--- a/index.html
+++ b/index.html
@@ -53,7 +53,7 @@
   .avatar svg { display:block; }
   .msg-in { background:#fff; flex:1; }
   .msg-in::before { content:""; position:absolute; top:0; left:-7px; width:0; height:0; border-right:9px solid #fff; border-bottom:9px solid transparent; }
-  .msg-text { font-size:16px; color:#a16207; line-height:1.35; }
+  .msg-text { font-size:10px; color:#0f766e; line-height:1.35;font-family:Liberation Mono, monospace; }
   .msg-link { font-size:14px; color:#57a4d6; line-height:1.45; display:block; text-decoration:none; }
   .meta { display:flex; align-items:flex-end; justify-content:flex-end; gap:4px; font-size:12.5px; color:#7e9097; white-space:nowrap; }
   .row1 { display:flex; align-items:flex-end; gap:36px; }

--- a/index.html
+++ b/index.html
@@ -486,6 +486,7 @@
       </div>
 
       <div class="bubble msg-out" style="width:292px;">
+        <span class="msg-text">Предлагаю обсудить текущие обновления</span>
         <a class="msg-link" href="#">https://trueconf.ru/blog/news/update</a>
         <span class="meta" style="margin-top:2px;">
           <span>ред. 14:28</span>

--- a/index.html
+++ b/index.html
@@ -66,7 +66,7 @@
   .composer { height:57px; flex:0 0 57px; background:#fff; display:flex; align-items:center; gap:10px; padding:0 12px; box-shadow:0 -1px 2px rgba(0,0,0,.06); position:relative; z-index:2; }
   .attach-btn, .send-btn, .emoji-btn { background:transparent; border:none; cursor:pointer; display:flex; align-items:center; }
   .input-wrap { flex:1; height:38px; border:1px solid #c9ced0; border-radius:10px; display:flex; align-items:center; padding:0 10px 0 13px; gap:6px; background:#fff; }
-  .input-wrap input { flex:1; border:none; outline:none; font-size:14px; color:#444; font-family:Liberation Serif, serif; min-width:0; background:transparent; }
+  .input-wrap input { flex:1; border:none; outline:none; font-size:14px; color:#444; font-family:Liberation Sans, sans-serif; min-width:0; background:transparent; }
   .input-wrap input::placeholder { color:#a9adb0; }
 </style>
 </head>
....
— Problem details —
Restate all of the material above exactly as written.

— Result of this exercise —
--- a/index.html
+++ b/index.html
@@ -53,7 +53,7 @@
   .avatar svg { display:block; }
   .msg-in { background:#fff; flex:1; }
   .msg-in::before { content:""; position:absolute; top:0; left:-7px; width:0; height:0; border-right:9px solid #fff; border-bottom:9px solid transparent; }
-  .msg-text { font-size:16px; color:#a16207; line-height:1.35; }
+  .msg-text { font-size:10px; color:#0f766e; line-height:1.35;font-family:Liberation Mono, monospace; }
   .msg-link { font-size:14px; color:#57a4d6; line-height:1.45; display:block; text-decoration:none; }
   .meta { display:flex; align-items:flex-end; justify-content:flex-end; gap:4px; font-size:12.5px; color:#7e9097; white-space:nowrap; }
   .row1 { display:flex; align-items:flex-end; gap:36px; }

--- a/index.html
+++ b/index.html
@@ -486,6 +486,7 @@
       </div>
 
       <div class="bubble msg-out" style="width:292px;">
+        <span class="msg-text">Предлагаю обсудить текущие обновления</span>
         <a class="msg-link" href="#">https://trueconf.ru/blog/news/update</a>
         <span class="meta" style="margin-top:2px;">
           <span>ред. 14:28</span>

--- a/index.html
+++ b/index.html
@@ -66,7 +66,7 @@
   .composer { height:57px; flex:0 0 57px; background:#fff; display:flex; align-items:center; gap:10px; padding:0 12px; box-shadow:0 -1px 2px rgba(0,0,0,.06); position:relative; z-index:2; }
   .attach-btn, .send-btn, .emoji-btn { background:transparent; border:none; cursor:pointer; display:flex; align-items:center; }
   .input-wrap { flex:1; height:38px; border:1px solid #c9ced0; border-radius:10px; display:flex; align-items:center; padding:0 10px 0 13px; gap:6px; background:#fff; }
-  .input-wrap input { flex:1; border:none; outline:none; font-size:14px; color:#444; font-family:Liberation Serif, serif; min-width:0; background:transparent; }
+  .input-wrap input { flex:1; border:none; outline:none; font-size:14px; color:#444; font-family:Liberation Sans, sans-serif; min-width:0; background:transparent; }
   .input-wrap input::placeholder { color:#a9adb0; }
 </style>
 </head>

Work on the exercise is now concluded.